Material shown
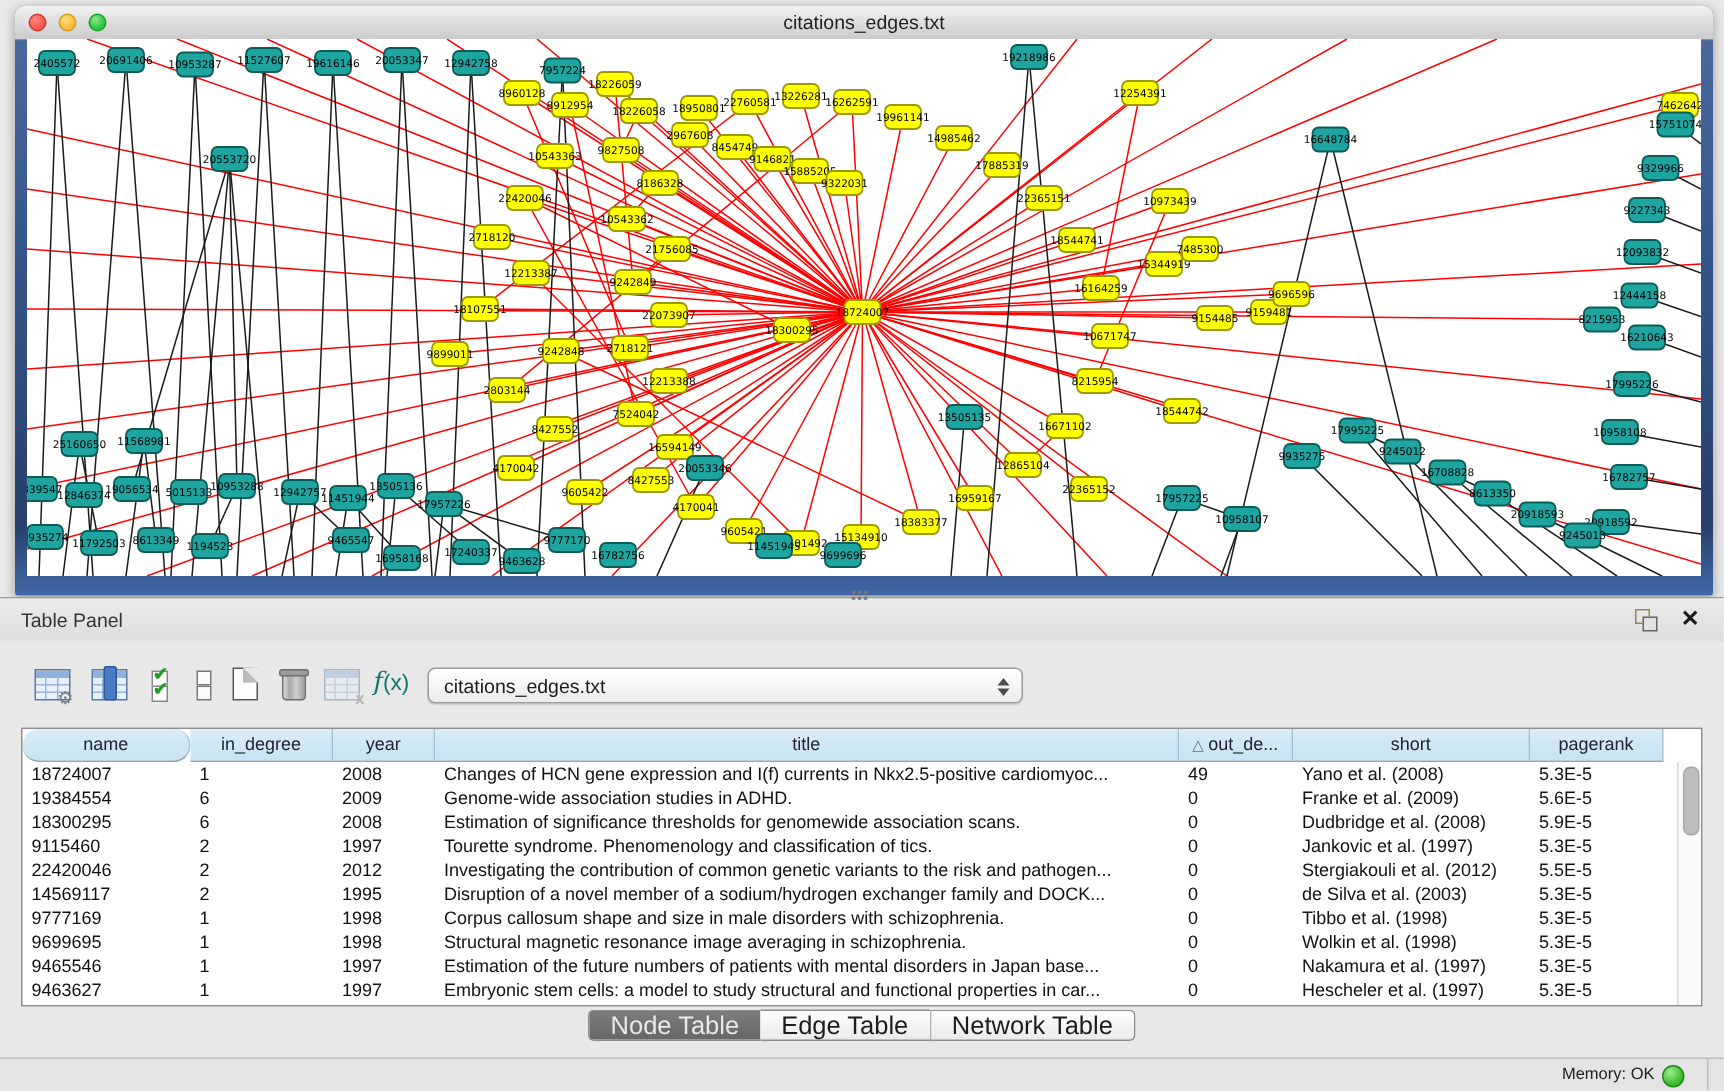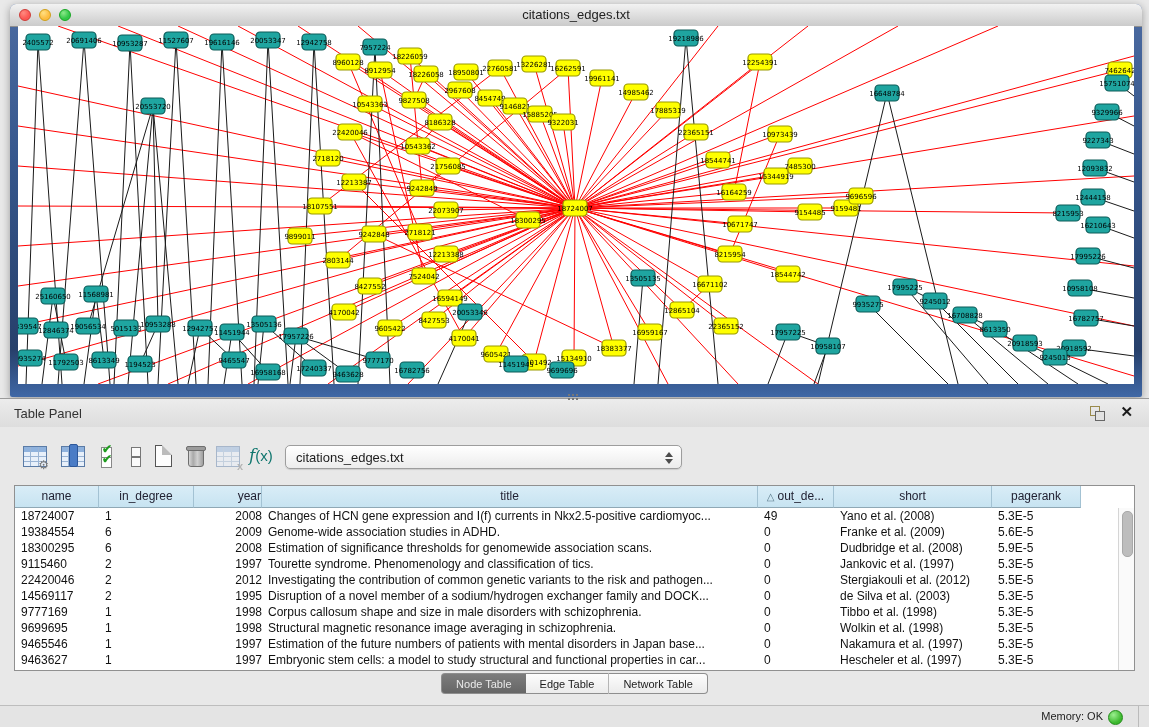--- a/index.html
+++ b/index.html
@@ -68,27 +68,27 @@
   
   #data-table{position:absolute;left:14px;top:86px;width:1121px;height:186px;background:#fff;
     border:1px solid #909090;box-sizing:border-box;overflow:hidden;}
   #thead{display:flex;height:22px;}
   .hcell{box-sizing:border-box;height:22px;line-height:21px;text-align:center;font-size:12px;color:#223;
     background:linear-gradient(180deg,#d9edf7,#c7e3f1);border-right:1px solid #a3c2d3;border-bottom:1px solid #8fa8b5;cursor:pointer;}
   .sort-tri{font-size:10px;color:#5a7a8a;margin-right:3px;}
   #tbody{position:absolute;left:0;top:22px;right:15px;bottom:0;overflow:hidden;}
   .trow{display:flex;height:16px;line-height:16px;font-size:12px;color:#111;cursor:default;}
   .tcell{box-sizing:border-box;padding-left:6px;white-space:nowrap;overflow:hidden;}
-  .c0{width:84px;} .c1{width:95px;} .c2{width:68px;text-align:right;} .c3{width:496px;} .c4{width:76px;} .c5{width:158px;} .c6{width:89px;}
+  .c0{width:112px;border-radius:11px;} .c1{width:95px;} .c2{width:68px;} .c3{width:496px;} .c4{width:76px;} .c5{width:158px;} .c6{width:89px;}
   #vscroll{position:absolute;right:0;top:22px;bottom:0;width:15px;background:#fafafa;border-left:1px solid #d5d5d5;}
   #vthumb{position:absolute;left:3px;top:3px;width:9px;height:44px;border-radius:5px;background:#bdbdbd;border:1px solid #a8a8a8;}
 
   
   #tab-row{position:absolute;left:0;right:0;top:274px;height:22px;display:flex;justify-content:center;}
-  .seg{height:21px;line-height:20px;font-size:11px;padding:0 14px;box-sizing:border-box;
+  .seg{height:21px;line-height:20px;font-size:17px;padding:0 14px;box-sizing:border-box;
     border-top:1px solid #8e8e8e;border-bottom:1px solid #8e8e8e;background:linear-gradient(180deg,#fdfdfd,#ebebeb);
     color:#1c1c1c;cursor:pointer;}
   .seg.first{border-left:1px solid #8e8e8e;border-radius:4px 0 0 4px;}
   .seg.last{border-right:1px solid #8e8e8e;border-radius:0 4px 4px 0;}
   .seg.sel{background:linear-gradient(180deg,#7d7d7d,#666);color:#e9e9e9;}
   .seg.div{border-left:1px solid #b5b5b5;}
 
   
   #status-bar{position:absolute;left:0;top:705px;width:1149px;height:22px;background:#e4e4e4;border-top:1px solid #bdbdbd;box-sizing:border-box;}
   #mem-label{position:absolute;right:46px;top:4px;font-size:11px;color:#222;}

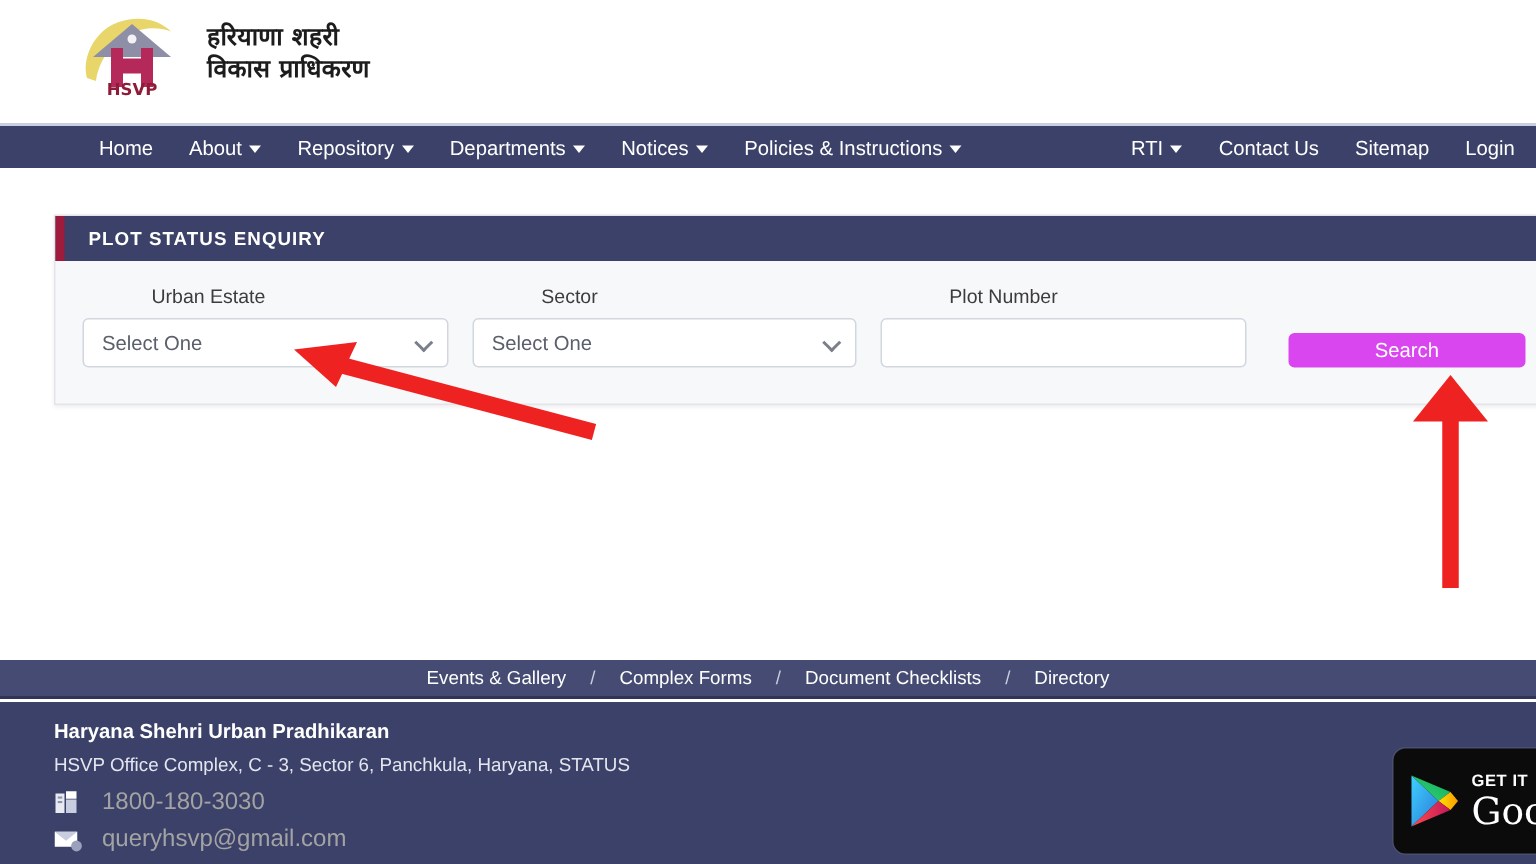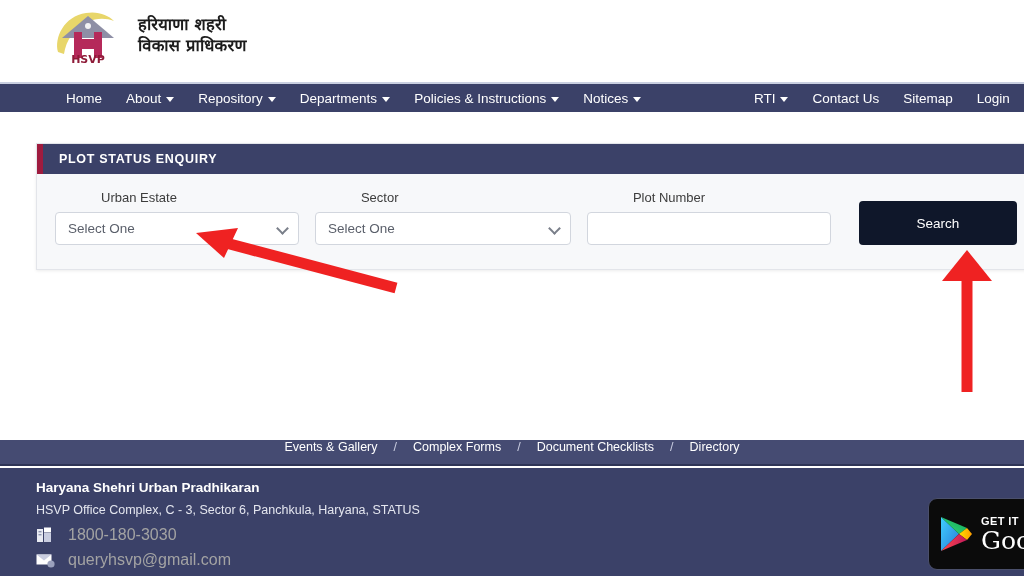--- a/index.html
+++ b/index.html
@@ -81,33 +81,33 @@
     position: relative;
   }
   .control.empty-input { color: transparent; }
   .chev {
     position: absolute; right: 11px; top: 11px;
     width: 9px; height: 9px;
     border-right: 2px solid #7a7f8a; border-bottom: 2px solid #7a7f8a;
     transform: rotate(45deg);
   }
   .search-button {
-    height: 44px; width: 170px; margin-left: 12px;
-    background: #0f172a; border: none; border-radius: 4px;
+    height: 23px; width: 170px; margin-left: 12px;
+    background: #d946ef; border: none; border-radius: 4px;
     color: #ffffff; font-size: 13.5px;
     display: flex; align-items: center; justify-content: center;
     cursor: pointer;
   }
 
   
   .footer-links {
     position: absolute; left: 0; top: 440px; width: 1024px; height: 26px;
     background: #454b72;
     border-bottom: 2px solid #2f3557;
-    display: flex; align-items: flex-start; justify-content: center; gap: 0;
+    display: flex; align-items: center; justify-content: center; gap: 0;
   }
   .footer-link { color: #ffffff; font-size: 12.5px; padding: 0 16px; cursor: pointer; }
   .footer-sep { color: #c9cde0; font-size: 12.5px; }
   .footer-main {
     position: absolute; left: 0; top: 468px; width: 1024px; height: 108px;
     background: #3b4168;
     padding: 12px 0 0 36px;
   }
   .org-name { color: #ffffff; font-size: 13.5px; font-weight: 700; margin-bottom: 8px; }
   .org-addr { color: #e4e6ef; font-size: 12.5px; margin-bottom: 9px; }
@@ -163,25 +163,25 @@
       </div>
       <div class="nav-item">
         <span>Repository</span>
         <span class="caret"></span>
       </div>
       <div class="nav-item">
         <span>Departments</span>
         <span class="caret"></span>
       </div>
       <div class="nav-item">
+        <span>Notices</span>
+        <span class="caret"></span>
+      </div>
+      <div class="nav-item">
         <span>Policies &amp; Instructions</span>
-        <span class="caret"></span>
-      </div>
-      <div class="nav-item">
-        <span>Notices</span>
         <span class="caret"></span>
       </div>
       <div class="nav-item active">
         <span>Services</span>
         <span class="caret"></span>
       </div>
       <div class="nav-item">
         <span>RTI</span>
         <span class="caret"></span>
       </div>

Activity
Keep only the lines from the one containing "background: #3b4168;" through the final line of the records, and transcribe them exactly.

Written reply
     background: #3b4168;
     padding: 12px 0 0 36px;
   }
   .org-name { color: #ffffff; font-size: 13.5px; font-weight: 700; margin-bottom: 8px; }
   .org-addr { color: #e4e6ef; font-size: 12.5px; margin-bottom: 9px; }
@@ -163,25 +163,25 @@
       </div>
       <div class="nav-item">
         <span>Repository</span>
         <span class="caret"></span>
       </div>
       <div class="nav-item">
         <span>Departments</span>
         <span class="caret"></span>
       </div>
       <div class="nav-item">
+        <span>Notices</span>
+        <span class="caret"></span>
+      </div>
+      <div class="nav-item">
         <span>Policies &amp; Instructions</span>
-        <span class="caret"></span>
-      </div>
-      <div class="nav-item">
-        <span>Notices</span>
         <span class="caret"></span>
       </div>
       <div class="nav-item active">
         <span>Services</span>
         <span class="caret"></span>
       </div>
       <div class="nav-item">
         <span>RTI</span>
         <span class="caret"></span>
       </div>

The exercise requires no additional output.